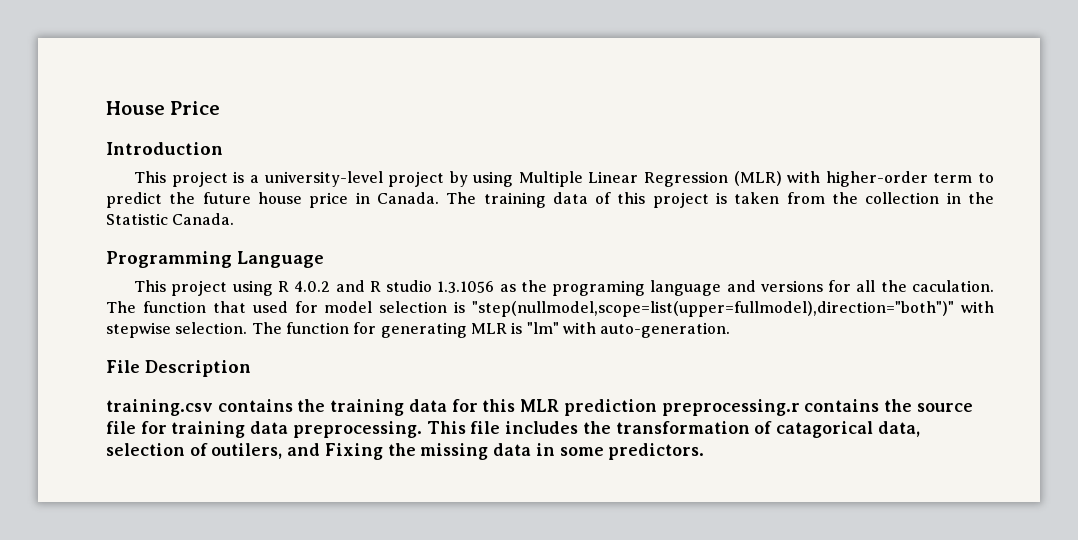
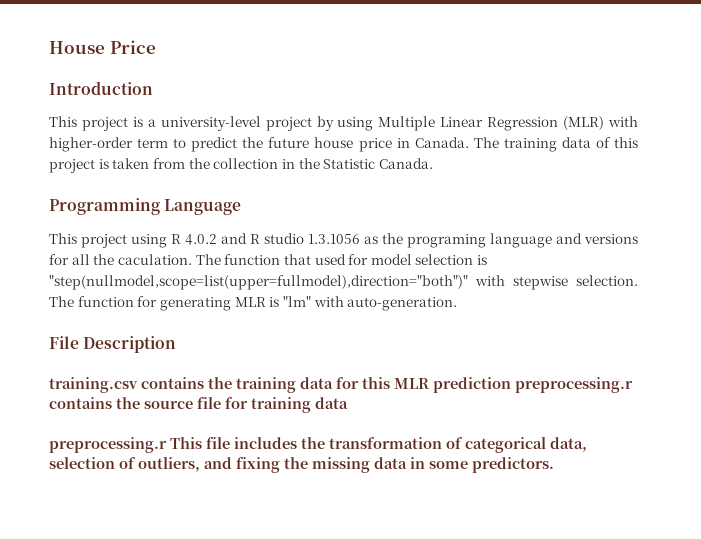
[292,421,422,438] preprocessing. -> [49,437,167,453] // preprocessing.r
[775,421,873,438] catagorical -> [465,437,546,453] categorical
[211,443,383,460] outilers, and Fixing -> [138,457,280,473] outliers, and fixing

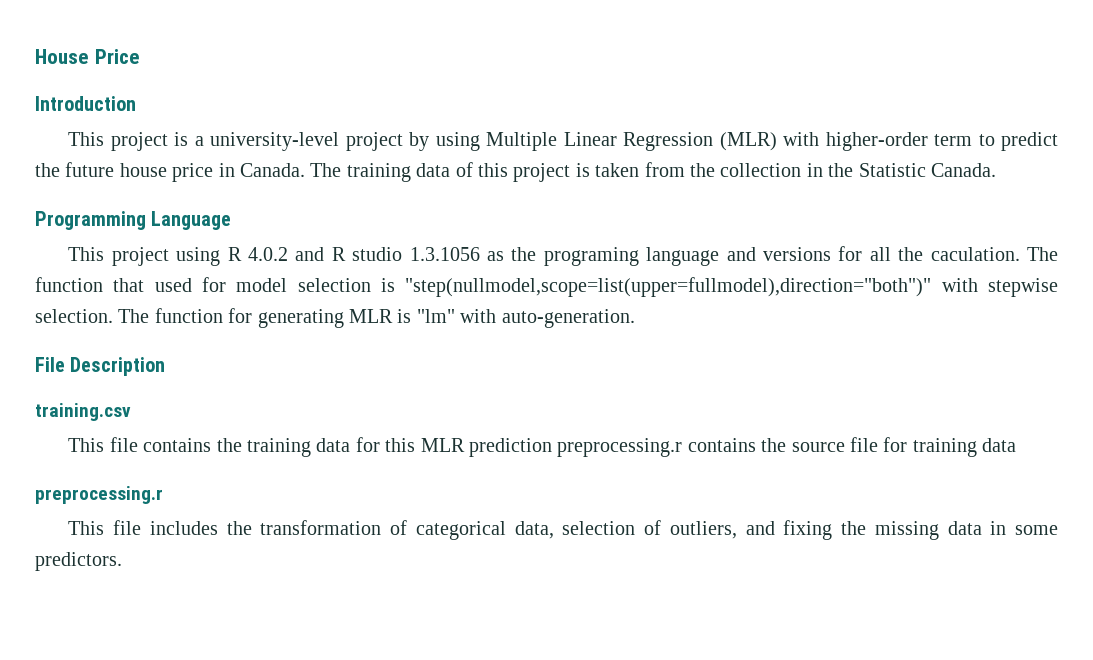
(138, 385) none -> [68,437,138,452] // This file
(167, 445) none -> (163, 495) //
---
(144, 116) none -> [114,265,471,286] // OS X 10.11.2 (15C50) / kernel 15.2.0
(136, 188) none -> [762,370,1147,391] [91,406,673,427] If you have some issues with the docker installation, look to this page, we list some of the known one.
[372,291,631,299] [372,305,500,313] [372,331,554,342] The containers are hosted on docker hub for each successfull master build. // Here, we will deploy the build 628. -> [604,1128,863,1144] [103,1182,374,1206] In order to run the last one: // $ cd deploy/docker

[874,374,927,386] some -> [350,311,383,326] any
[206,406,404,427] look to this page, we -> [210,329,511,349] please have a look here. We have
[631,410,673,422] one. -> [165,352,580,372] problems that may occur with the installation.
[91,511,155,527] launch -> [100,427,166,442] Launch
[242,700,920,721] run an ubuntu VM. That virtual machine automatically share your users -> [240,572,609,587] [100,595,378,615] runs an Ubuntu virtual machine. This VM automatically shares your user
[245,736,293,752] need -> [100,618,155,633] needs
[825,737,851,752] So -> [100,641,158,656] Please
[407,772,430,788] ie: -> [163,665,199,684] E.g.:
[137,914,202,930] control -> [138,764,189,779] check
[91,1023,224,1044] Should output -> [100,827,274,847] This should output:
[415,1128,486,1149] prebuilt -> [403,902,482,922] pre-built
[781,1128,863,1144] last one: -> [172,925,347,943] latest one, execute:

### Task details
Write down again, exactly as given, only the lines above that fall from the line with "[407,772,430,788] ie: ->" to the line with "[781,1128,863,1144] last one: ->", inclusive.

### Exercise solution
[407,772,430,788] ie: -> [163,665,199,684] E.g.:
[137,914,202,930] control -> [138,764,189,779] check
[91,1023,224,1044] Should output -> [100,827,274,847] This should output:
[415,1128,486,1149] prebuilt -> [403,902,482,922] pre-built
[781,1128,863,1144] last one: -> [172,925,347,943] latest one, execute:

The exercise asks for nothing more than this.